IndyCar, Formula E and the Spa 24 Hours
Will Power qualified on pole position for the 13th of 17 rounds of the IndyCar championship and led the opening laps before teammate and fellow front-row starter Josef Newgarden overtook him.
Newgarden, the American in his first season with Team Penske, dived by Power at the end of the back straight of the Mid-Ohio circuit on the 13th of 90 laps and was never headed, finishing 5.1556sec ahead of the man from Toowoomba.
It was his second straight victory and third for the season, giving him the series lead ahead of another Penske-Chevrolet driver, Brazilian Helio Castroneves.
New Zealander Scott Dixon’s ninth place at Mid-Ohio in his Honda-powered Chip Ganassi Racing car dropped him from first to third in the standings, albeit only one point behind Castroneves and eight behind Newgarden.
Power is fifth – 52 points off Newgarden – while Penske’s fourth driver and reigning champion, Frenchman Simon Pagenaud, is fourth.
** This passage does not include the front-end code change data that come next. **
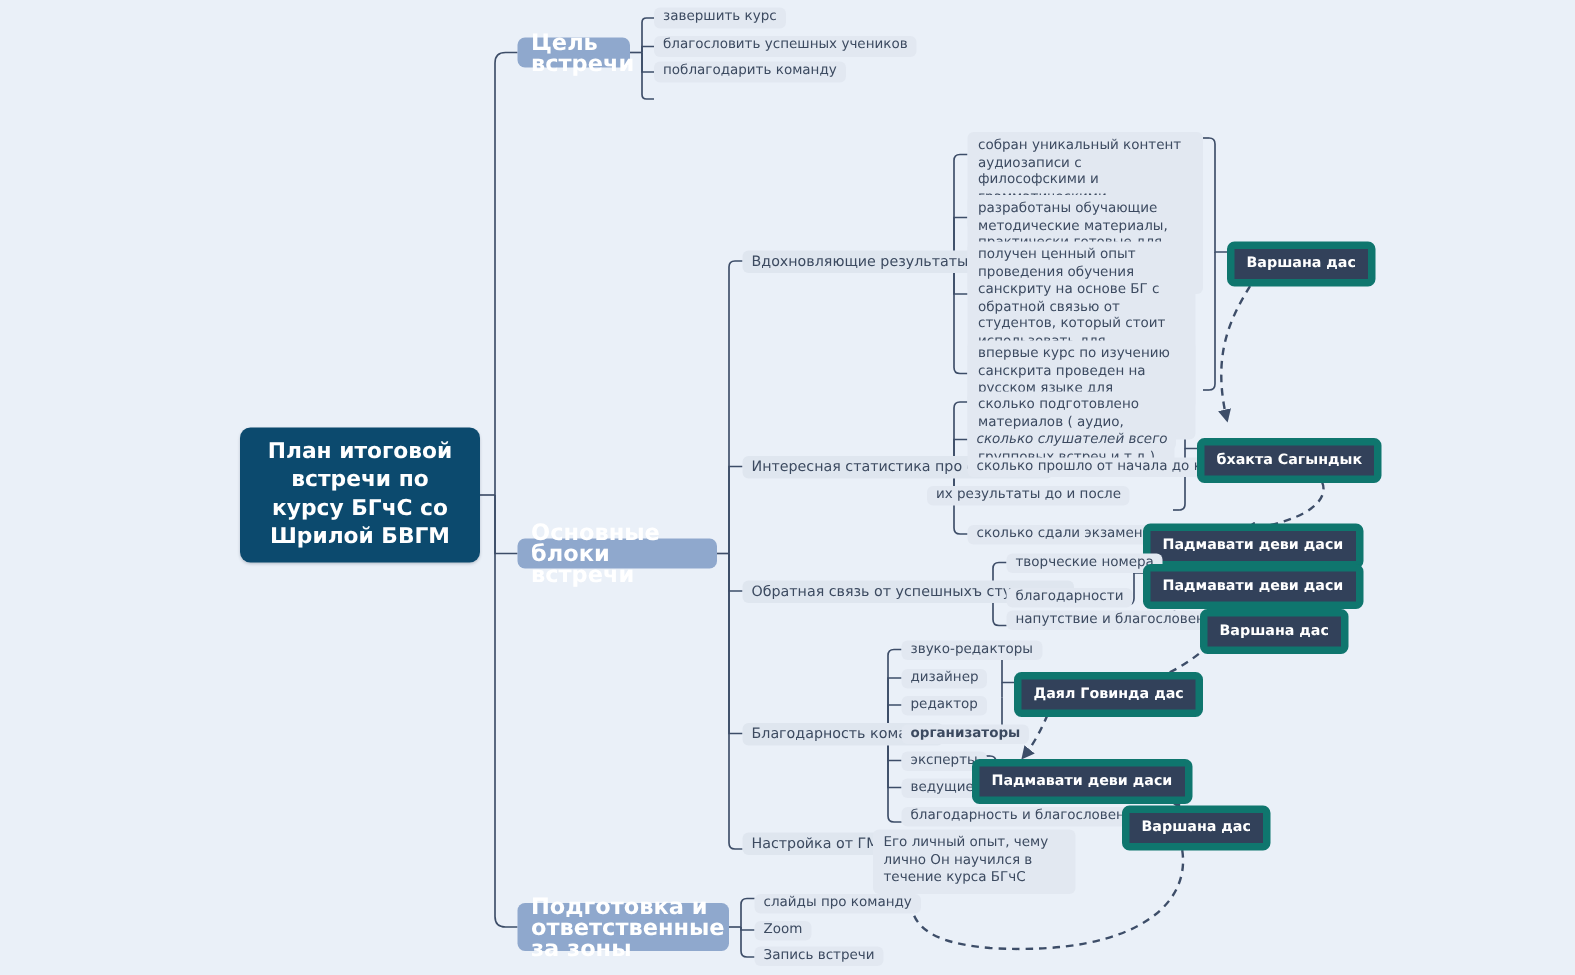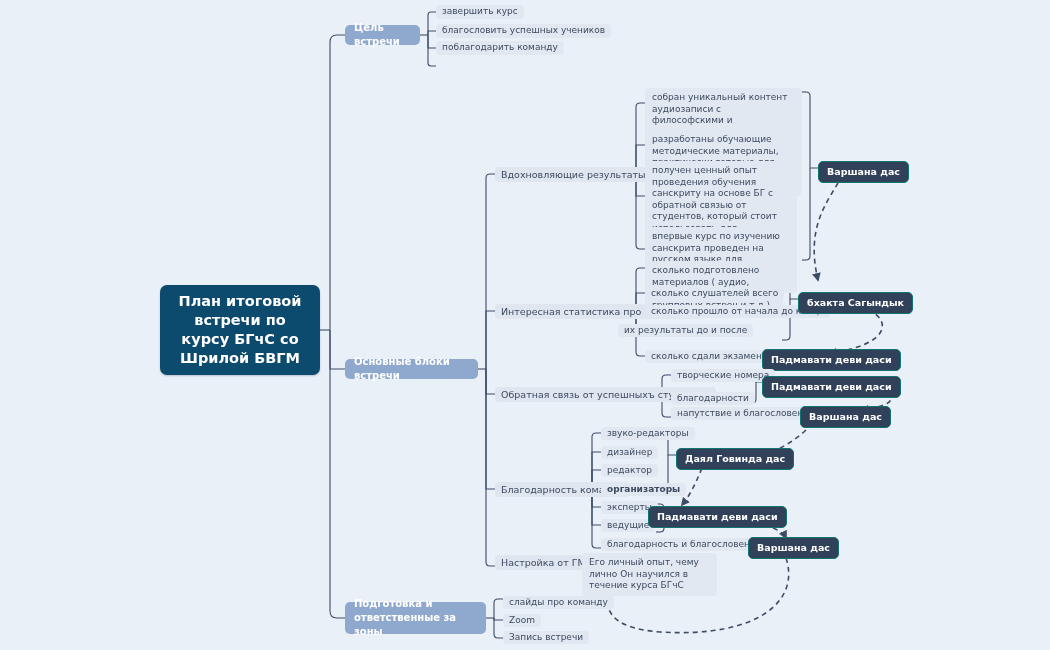--- a/index.html
+++ b/index.html
@@ -28,7 +28,7 @@
   .lvl1{
     background:#8fa8cd;color:#ffffff;
     border-radius:5px;
-    font-weight:bold;font-size:10px;line-height:14px;
+    font-weight:bold;font-size:15px;line-height:14px;
     display:flex;align-items:center;
     padding:5px 9px;
   }

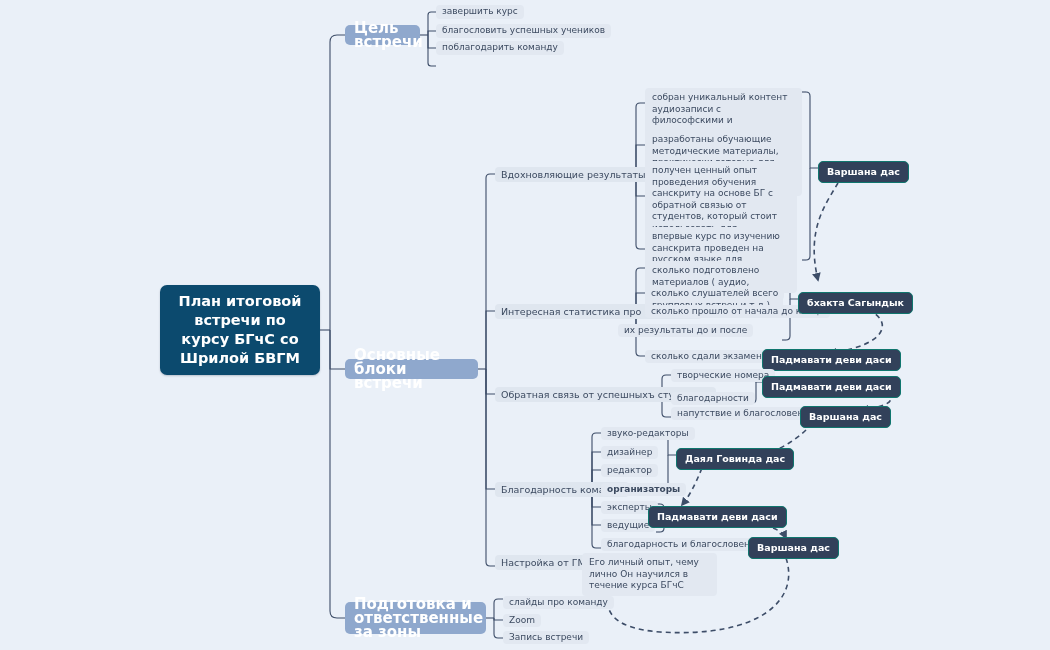--- a/index.html
+++ b/index.html
@@ -53,7 +53,7 @@
   
   .badge{
     background:#32415a;color:#ffffff;
-    border:1px solid #0f766e;
+    border:5px solid #0f766e;
     border-radius:5px;
     font-size:9.5px;line-height:12px;font-weight:bold;
     display:flex;align-items:center;justify-content:center;

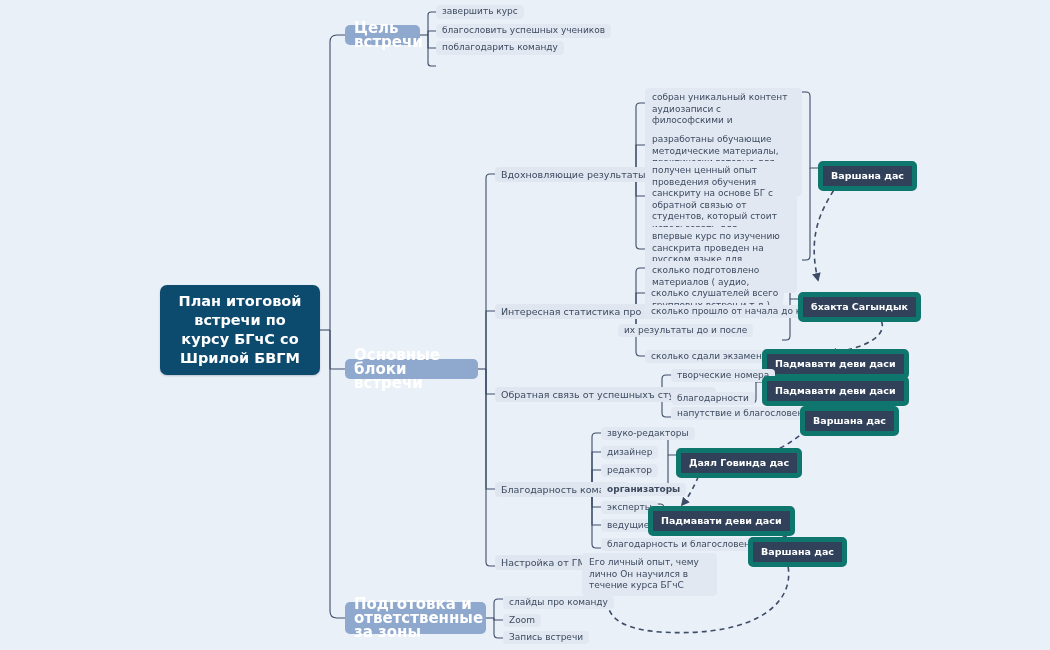--- a/index.html
+++ b/index.html
@@ -194,7 +194,7 @@
 
   <div class="node lvl2" style="left:495px;top:304px;height:15px;">Интересная статистика про студентов</div>
   <div class="node leaf multi" style="left:645px;top:261px;width:138px;">сколько подготовлено материалов ( аудио, методических, видео, групповых встреч и т.д.)</div>
-  <div class="node leaf" style="left:645px;top:287px;height:13px;">сколько слушателей всего</div>
+  <div class="node leaf" style="left:645px;top:287px;height:13px;font-style:italic;">сколько слушателей всего</div>
   <div class="node leaf" style="left:645px;top:305px;height:13px;">сколько прошло от начала до конца</div>
   <div class="node leaf" style="left:618px;top:324px;height:13px;">их результаты до и после</div>
   <div class="node leaf" style="left:645px;top:350px;height:13px;">сколько сдали экзамен</div>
In Montreal, Canada, Brazilian Lucas di Grassi became the third champion in three seasons of the electric single-seater series Formula E.
It was a horror weekend for the previous champion, Switzerland’s Sebastien Buemi, who also paid the price for having skipped a recent round because of a clash with the World Endurance Championship, in which he drives for Toyota.
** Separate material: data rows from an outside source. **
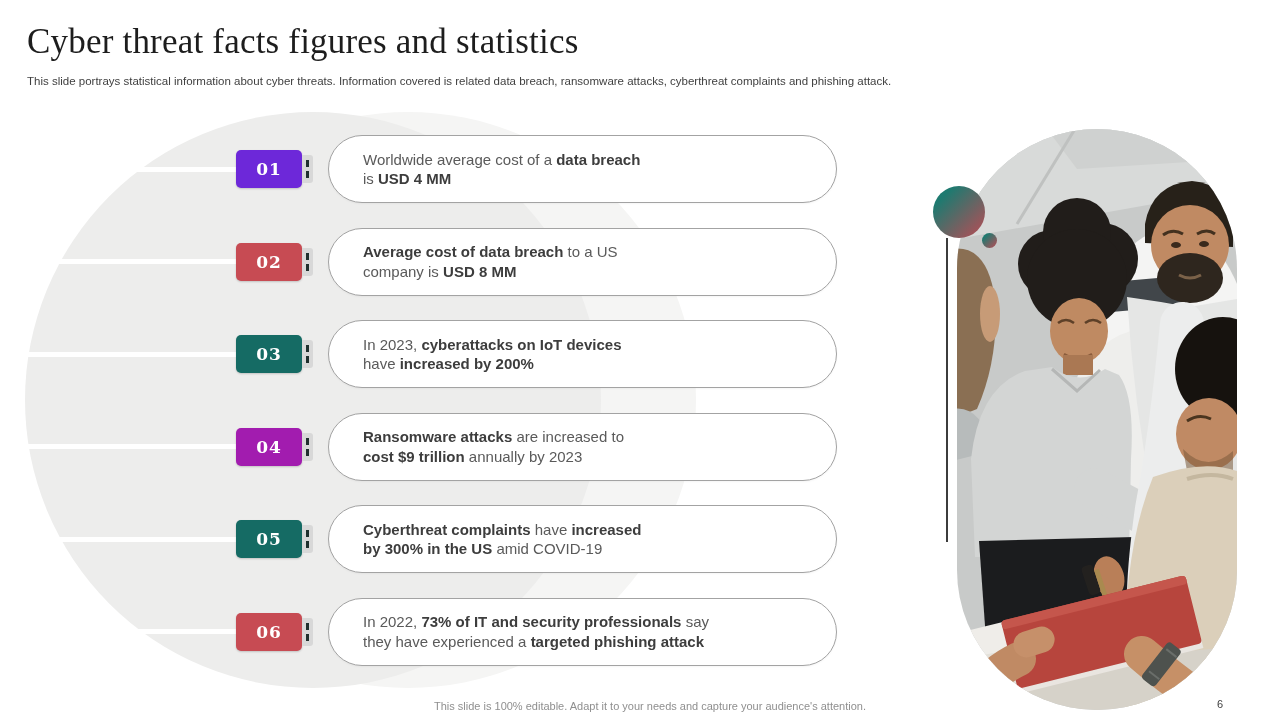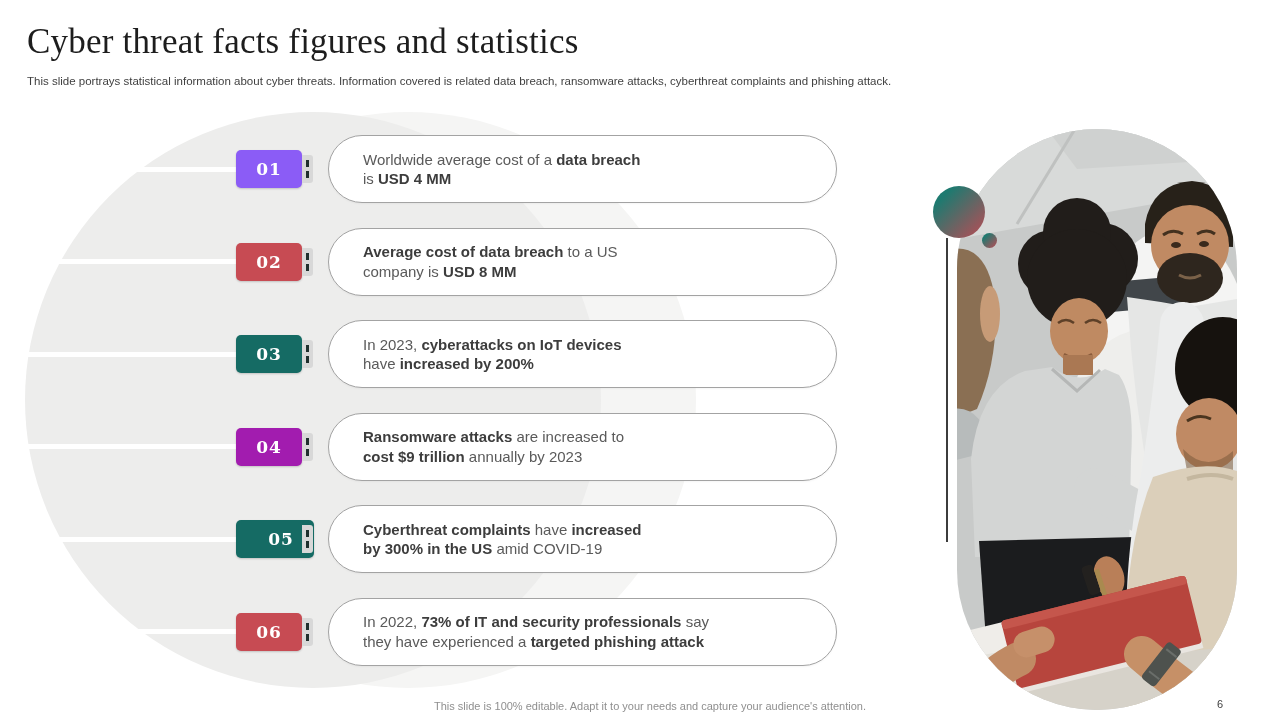--- a/index.html
+++ b/index.html
@@ -61,7 +61,7 @@
   <div class="facts">
       <div class="row" style="top: 135px;">
       <div class="row-line"></div>
-      <div class="badge" style="background: #8b5cf6;">01</div>
+      <div class="badge" style="background: #6d28d9;">01</div>
       <div class="connector">
           <i></i>
           <i></i>

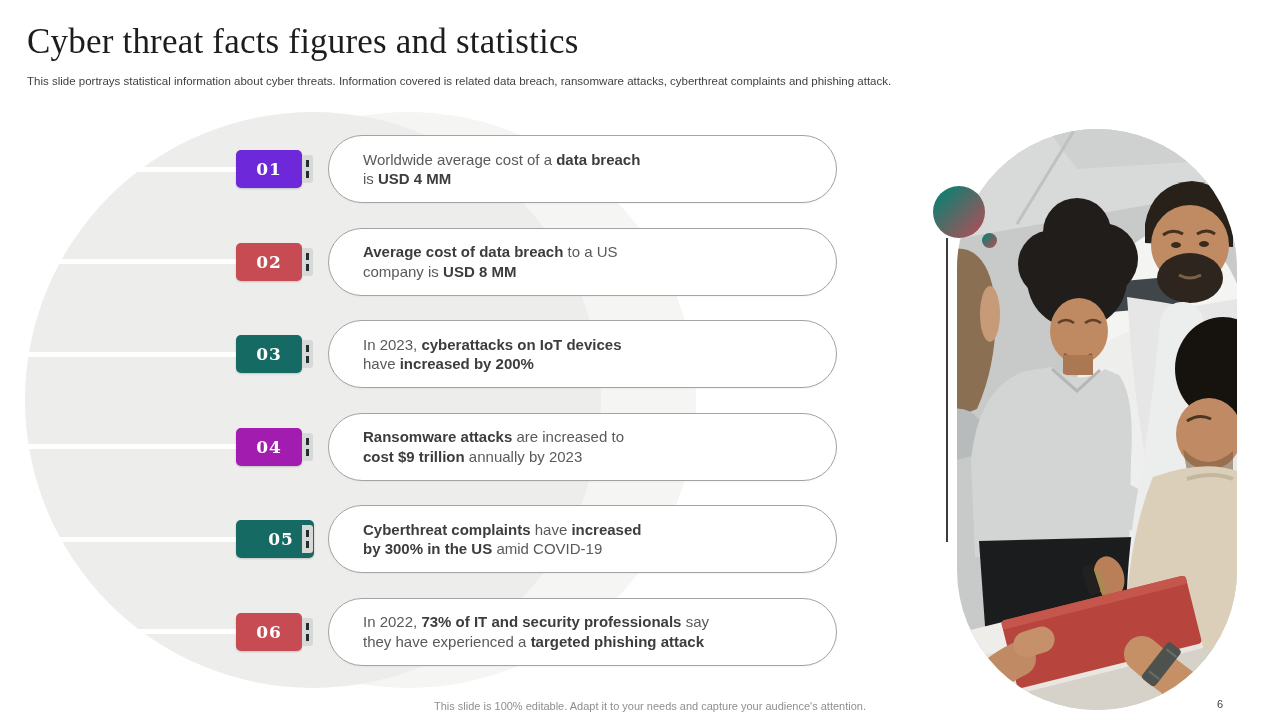--- a/index.html
+++ b/index.html
@@ -109,7 +109,7 @@
     </div>
       <div class="row" style="top: 505px;">
       <div class="row-line"></div>
-      <div class="badge" style="background: rgb(21, 107, 100); padding-left: 12px;">05</div>
+      <div class="badge" style="background: rgb(21, 107, 100);">05</div>
       <div class="connector">
           <i></i>
           <i></i>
In Formula E he races for Renault e.dams, while di Grassi delivered victory – in the first of Montreal’s two races and then the series – for Abt Schaeffler Audi Sport.
The Brazilian had been third in the first season of Formula E, when his countryman Nelson Piquet Junior was champion, and runner-up to Buemi last season.
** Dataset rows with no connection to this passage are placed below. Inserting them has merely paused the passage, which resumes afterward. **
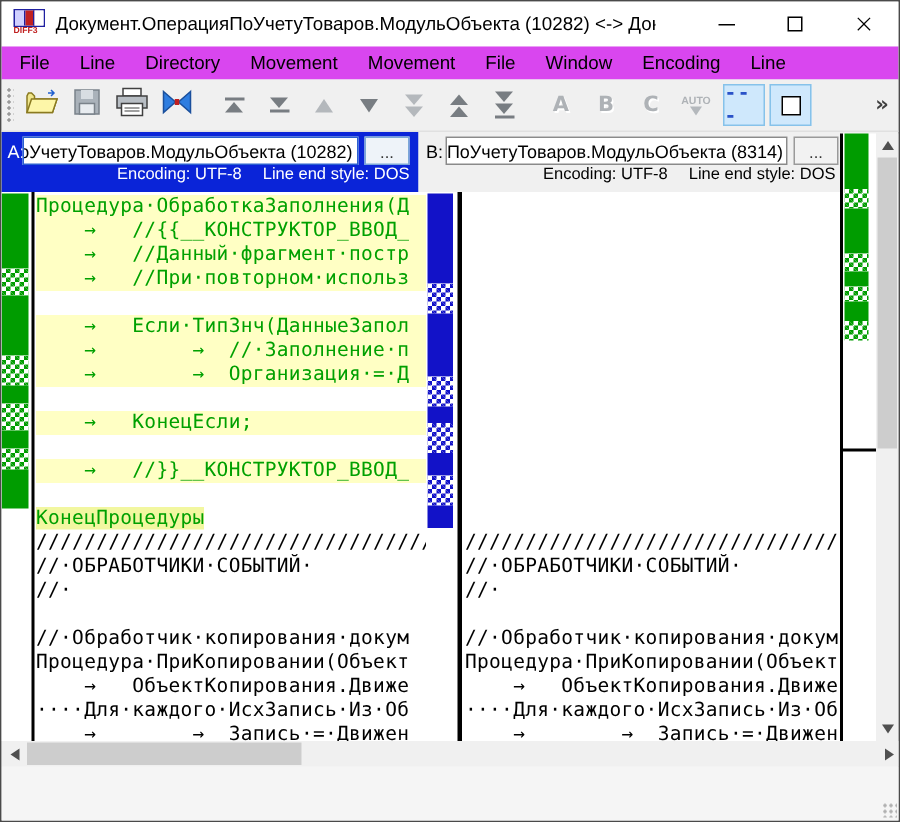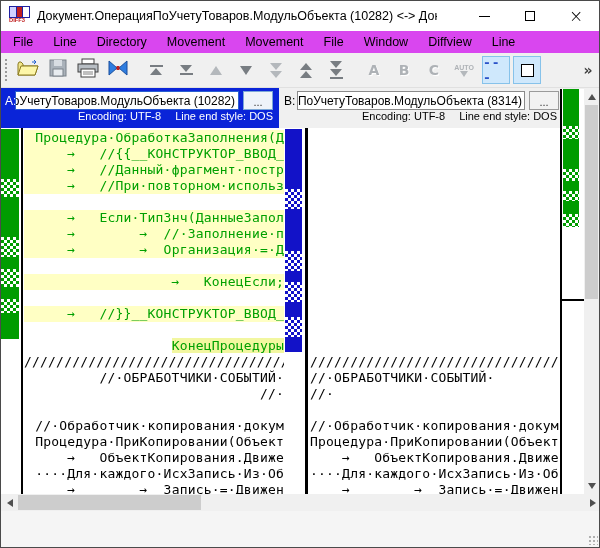--- a/index.html
+++ b/index.html
@@ -161,7 +161,7 @@
       <span class="menu-item">Movement</span>
       <span class="menu-item">File</span>
       <span class="menu-item">Window</span>
-      <span class="menu-item">Diffview</span>
+      <span class="menu-item">Encoding</span>
       <span class="menu-item">Line</span>
     </div>
 

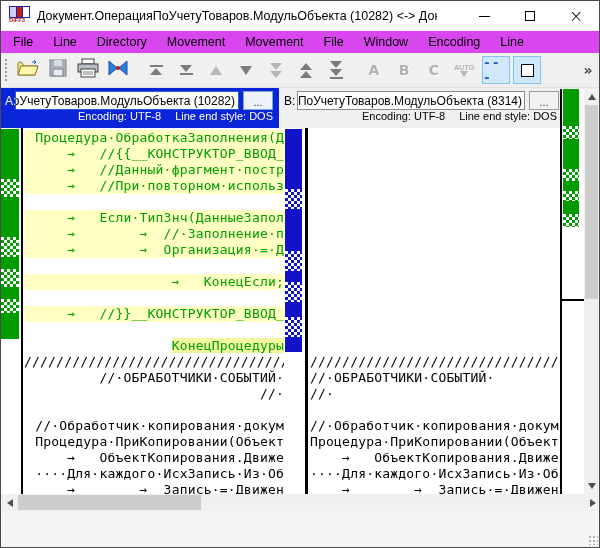--- a/index.html
+++ b/index.html
@@ -98,7 +98,7 @@
   .codepane{position:absolute;top:127px;height:366px;overflow:hidden;
     font-family:"DejaVu Sans Mono",monospace;font-size:13px;line-height:16px;letter-spacing:0.2px;
     white-space:pre;padding-top:2px;}
-  #code-a{left:23px;width:260px;text-align:right;}
+  #code-a{left:23px;width:260px;}
   #code-b{left:309px;width:249px;}
   .code-line{height:16px;color:#000;}
   .code-line.hl-full{background:#ffffc4;color:#00a000;}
Frenchman Jean-Eric Vergne, a one-time F1 teammate of Daniel Ricciardo at Toro Rosso, won in Formula E for the first time on Sunday.
German manufacturers Mercedes, BMW and Porsche will enter the series in the next couple of years.
Meanwhile, an Audi R8 LMS won the Spa 24 Hours with Germans Markus Winkelhock and
Christopher Haase and Frenchman Jules Gounon driving for factory-backed Sainteloc Racing.
They finished 11 seconds ahead of an M-Sport Bentley after a Mercedes-AMG lost its chance of victory, having to be held in the pits to avoid a driver doing a stint longer than the maximum 65 minutes.
It was Audi’s fourth success in the world’s biggest GT3 race after wins in 2011, ’12 and ’14.
Of the 63 cars in this year’s field, 36 were competing for overall honours on the revered 7km Spa circuit.
Meanwhile, a new 12-hour race at Tony Quinn’s Hampton Downs circuit in New Zealand will become part of a three-round Australasian GT3 series along with the Bathurst 12-Hour and Sepang 12-Hour in Malaysia.
That will be known as the Asia-Pacific 36 Series.
The NZ race, expected to be run for the first time in October 2019, may also become part of the Australian Endurance Championship, while the Bathurst 12-Hour will remain part of the Intercontinental GT Challenge along with the Spa 24 Hours and Suzuka 10 Hours (replacing the Sepang event).